The pursuit of spice had a profound impact on human history. Such a great impact, in fact, that there are entire books, academic treatises and websites dedicated just to spices, negating the need for to recount here the (genuinely interesting) history of spice caravans in the eighth century.
What counts as a spice
It can be hard to define what qualifies as a spice. Some people call a sesame seed a spice; others include herbs, and flavourings such as vanilla. The items that most people think of as spices, though, generally tend to grow in tropical areas and won’t grow in temperate zones (e.g. the Northern Hemisphere), while herbs will grow in temperate zones. (Caraway, celery, fennel and mustard seeds would be good exceptions, being spices that can grow in Europe.)

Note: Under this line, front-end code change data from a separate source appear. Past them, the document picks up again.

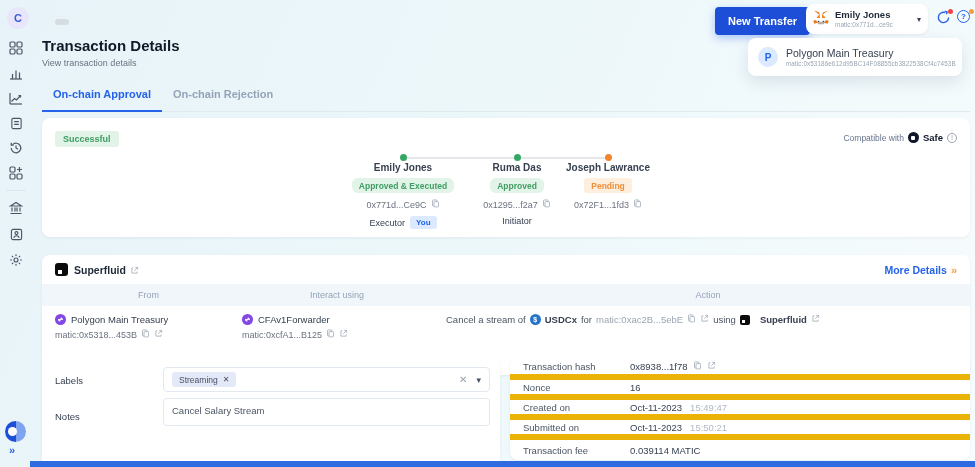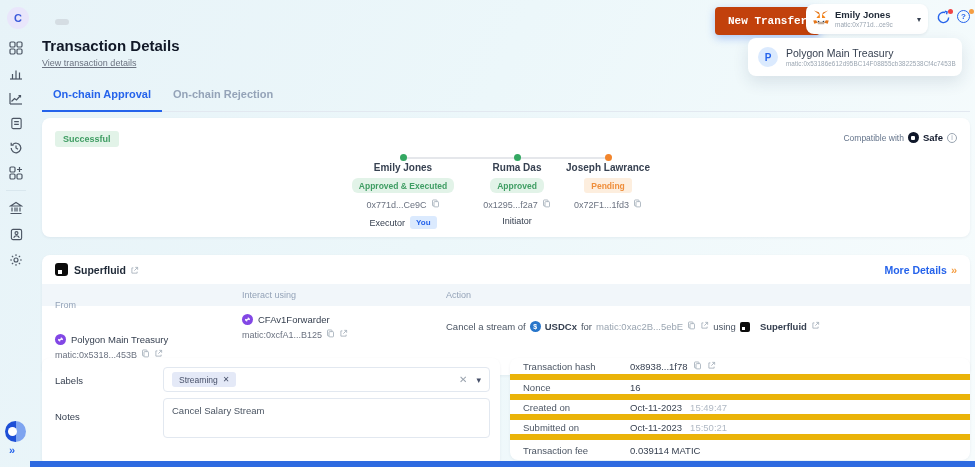--- a/index.html
+++ b/index.html
@@ -21,22 +21,22 @@
   .side-icon svg { display:block; }
   .side-div { left:6px; top:190px; width:20px; height:1px; background:#d9e7ee; }
   .cs-logo { left:5px; top:421px; width:21px; height:21px; border-radius:50%;
     background:linear-gradient(90deg,#1e4fd6 52%,#7ea4f0 52%); position:absolute; }
   .cs-logo::after { content:""; position:absolute; left:3px; top:6px; width:9px; height:9px;
     border-radius:50%; background:#fff; }
   .expand { left:9px; top:444px; color:#2563eb; font-size:11px; font-weight:bold; letter-spacing:-1px; }
 
   
   .skel-pill { left:55px; top:19px; width:14px; height:6px; border-radius:3px; background:#d5dde3; }
-  .btn-primary { left:715px; top:7px; height:28px; padding:0 13px; background:#c2410c; color:#fff;
-    border:none; border-radius:4px; font-size:11px; font-weight:bold; font-family:Liberation Mono, monospace;
+  .btn-primary { left:715px; top:7px; height:28px; padding:0 13px; background:#1d4ed8; color:#fff;
+    border:none; border-radius:4px; font-size:11px; font-weight:bold; font-family:Liberation Sans, sans-serif;
     box-shadow:0 3px 8px rgba(37,99,235,.35); cursor:pointer; }
   .wallet { left:806px; top:4px; width:122px; height:30px; background:#fff; border-radius:8px;
     display:flex; align-items:center; gap:6px; padding:0 7px; box-shadow:0 1px 3px rgba(16,42,67,.08); cursor:pointer; }
   .wallet-name { font-size:9.5px; font-weight:bold; color:#1f2937; line-height:1.15; }
   .wallet-addr { font-size:6.5px; color:#9aa5b1; line-height:1.2; }
   .wallet-chevron { margin-left:auto; color:#374151; font-size:8px; }
   .topicon { width:16px; height:16px; position:absolute; top:10px; }
   .dot { position:absolute; width:5px; height:5px; border-radius:50%; top:-1px; right:-1px; }
   .help-circle { width:13px; height:13px; border:1.3px solid #2563eb; border-radius:50%;
     color:#2563eb; font-size:8px; font-weight:bold; display:flex; align-items:center; justify-content:center; }
@@ -44,21 +44,21 @@
   
   .safe-sel { left:748px; top:38px; width:214px; height:38px; background:#fff; border-radius:8px;
     box-shadow:0 6px 16px rgba(31,60,90,.12); display:flex; align-items:center; gap:8px; padding:0 10px; cursor:pointer; }
   .safe-avatar { width:20px; height:20px; border-radius:50%; background:#dbeafe; color:#2563eb;
     font-size:10px; font-weight:bold; display:flex; align-items:center; justify-content:center; flex:0 0 20px; }
   .safe-name { font-size:10.5px; color:#374151; font-weight:500; line-height:1.25; }
   .safe-addr { font-size:6.3px; color:#9aa5b1; letter-spacing:.1px; }
 
   
   .page-title { left:42px; top:37px; font-size:15px; font-weight:bold; color:#111827; }
-  .page-sub { left:42px; top:58px; font-size:9px; color:#6b7280;text-decoration:underline; }
+  .page-sub { left:42px; top:58px; font-size:9px; color:#6b7280; }
   .tabs { left:42px; top:88px; width:928px; height:24px; border-bottom:1px solid #e2e8f0; display:flex; }
   .tab { padding:0 11px; font-size:11px; font-weight:600; color:#94a3b8; cursor:pointer;
     display:flex; align-items:flex-start; position:relative; }
   .tab.active { color:#2563eb;text-align:right; }
   .tab.active::after { content:""; position:absolute; left:0; right:0; bottom:-1px; height:2px; background:#2563eb; }
 
   
   #status-card { left:42px; top:118px; width:928px; height:119px; }
   .badge { display:inline-block; border-radius:3px; font-weight:600; }
   .badge-success { background:#e2f3e8; color:#3f9d63; font-size:9px; padding:3px 8px; }
@@ -74,55 +74,55 @@
   .signer { position:absolute; top:44px; width:150px; text-align:center; }
   .signer-name { font-size:10px; font-weight:600; color:#374151; }
   .signer-badge { margin-top:5px; font-size:8.5px; padding:2.5px 7px; }
   .badge-green { background:#e2f3e8; color:#3f9d63;border-radius:6px; }
   .badge-orange { background:#fdeede; color:#ef8e3b; }
   .signer-addr { margin-top:6px; font-size:9px; color:#6b7280; display:flex; justify-content:center; align-items:center; gap:4px; }
   .signer-role { margin-top:6px; font-size:9px; color:#374151; display:flex; justify-content:center; align-items:center; gap:5px; }
   .badge-you { background:#dbeafe; color:#2563eb; font-size:8px; padding:2px 6px; border-radius:3px; font-weight:600; }
 
   
-  #app-card { left:42px; top:255px; width:928px; height:120px; overflow:hidden; }
+  #app-card { left:42px; top:255px; width:928px; height:120px; overflow:hidden;text-align:center; }
   .app-head { height:29px; display:flex; align-items:center; padding:0 13px; }
   .sf-logo { width:13px; height:13px; background:#0b0b0b; border-radius:3px; position:relative; margin-right:6px; }
   .sf-logo::after { content:""; position:absolute; left:2.5px; bottom:2.5px; width:4px; height:4px; background:#fff; }
   .sf-logo.mini { width:10px; height:10px; border-radius:2px; }
   .sf-logo.mini::after { left:2px; bottom:2px; width:3px; height:3px; }
   .app-name { font-size:10.5px; font-weight:bold; color:#1f2937; margin-right:4px; }
   .more-details { margin-left:auto; font-size:10.5px; font-weight:600; color:#2563eb; display:flex; align-items:center; gap:4px; cursor:pointer; }
   .more-arrow { color:#f59e42; font-size:11px; font-weight:bold; }
   .tbl-head { height:22px; background:#f1f6fa; display:flex; align-items:center; font-size:9px; color:#94a3b8; }
   .tbl-row { display:flex; padding:8px 0 0 0; }
-  .col-from { padding-left:13px; width:200px;margin-top:20px; }
+  .col-from { padding-left:13px; width:200px; }
   .col-interact { width:190px; }
   .col-action { padding-left:14px; flex:1; }
   .cell-line1 { display:flex; align-items:center; gap:5px; font-size:9.5px; color:#374151; }
   .cell-line2 { display:flex; align-items:center; gap:4px; font-size:9px; color:#6b7280; margin-top:4px; }
   .token-circle { width:11px; height:11px; border-radius:50%; display:flex; align-items:center; justify-content:center; color:#fff; font-size:7px; font-weight:bold; }
   .poly { background:#8247e5; }
   .usdc { background:#2775ca; }
-  .action-line { display:flex; align-items:center; gap:4px; font-size:9.5px; color:#4b5563; margin-top:7px; flex-wrap:nowrap; }
+  .action-line { display:flex; align-items:center; gap:4px; font-size:9.5px; color:#4b5563; flex-wrap:nowrap; }
   .action-addr { color:#9aa5b1; }
   .action-strong { color:#374151; font-weight:600; }
 
   
   #labels-card { left:42px; top:358px; width:458px; height:109px; }
   .form-label { font-size:9.5px; color:#374151; position:absolute; left:13px; }
   .select-box { position:absolute; left:121px; top:9px; width:327px; height:25px; border:1px solid #e2e8f0;
     border-radius:4px; background:#fff; display:flex; align-items:center; padding:0 8px; gap:6px; cursor:pointer; }
   .tag { background:#e4e9f7; color:#475069; font-size:8.5px; padding:2.5px 7px; border-radius:3px;
     display:flex; align-items:center; gap:5px; }
   .tag-x { font-size:8px; color:#475069; cursor:pointer; }
   .select-controls { margin-left:auto; display:flex; align-items:center; gap:9px; }
   .clear-x { color:#9aa3ae; font-size:10px; cursor:pointer; }
   .sel-chevron { color:#475069; font-size:9px; cursor:pointer; }
-  .notes-area { position:absolute; left:121px; top:40px; width:327px; height:40px; border:1px solid #e2e8f0;
+  .notes-area { position:absolute; left:121px; top:40px; width:327px; height:28px; border:1px solid #e2e8f0;
     border-radius:4px; background:#fff; font-family:inherit; font-size:9.5px; color:#4b5563;
     padding:6px 8px; resize:none; outline:none; }
 
   
   #details-card { left:510px; top:358px; width:460px; height:102px; }
   .d-row { height:20px; display:flex; align-items:center; border-bottom:6px solid #eab308; padding-left:13px; }
   .d-row:first-child { height:22px; }
   .d-row:last-child { border-bottom:none; }
   .d-label { width:107px; font-size:9.5px; color:#4b5563; }
   .d-value { font-size:9.5px; color:#374151; display:flex; align-items:center; gap:5px; }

Spices can be almost any part of a plant used for flavouring or aromatic purposes: the bark, the seed, the fruit, the bud, the root, the flower, even a secretion from the plant. Leaves, however, are classified as herbs.
Today’s ease of access to spices
One thing’s for sure: as far as spices are concerned, we are living in a totally unique time in human history. In 5,000 years of spices, only in the last 100 years or so — for the sake of argument, say since the early 1900s — has the great unwashed been able to afford them. The pepper, cinnamon and nutmeg that we take for granted were only for our betters — the Rockefellers and Medicis throughout the ages.
To jazz up our bland food, ordinary people would only have had access to what could be grown or gathered for free locally. “Parsley, sage, rosemary and thyme” is beloved to many because of the 20th century singers Simon & Garfunkel, but the song is far older, dating to the late Middle Ages, and those herbs would have been beloved in daily life because they could be grown at the back doorstep.
Other flavourings that commoners might have had access to would be caraway, mint, mustard and onions.
Buying ground versus whole spice
The question of whether to buy ground versus whole spice may depend on how quickly your cooking habits tend to use up a particular spice.
Some recipes may call for cumin seed, others for ground cumin. This leaves you having to buy two separate items, and having the staleness clock start ticking on both of them. Consequently, some people feel that if they just buy the seed, and grind it when the powder is needed, then there’s only one item they have to stock, which they’re bound to use up faster, and therefore they’ll be more likely to have fresher spice.
If, however, what you tend to cook frequently calls on, say, ground cumin, then it may be worth while for you to stock it already ground, as you will use it up before it goes stale.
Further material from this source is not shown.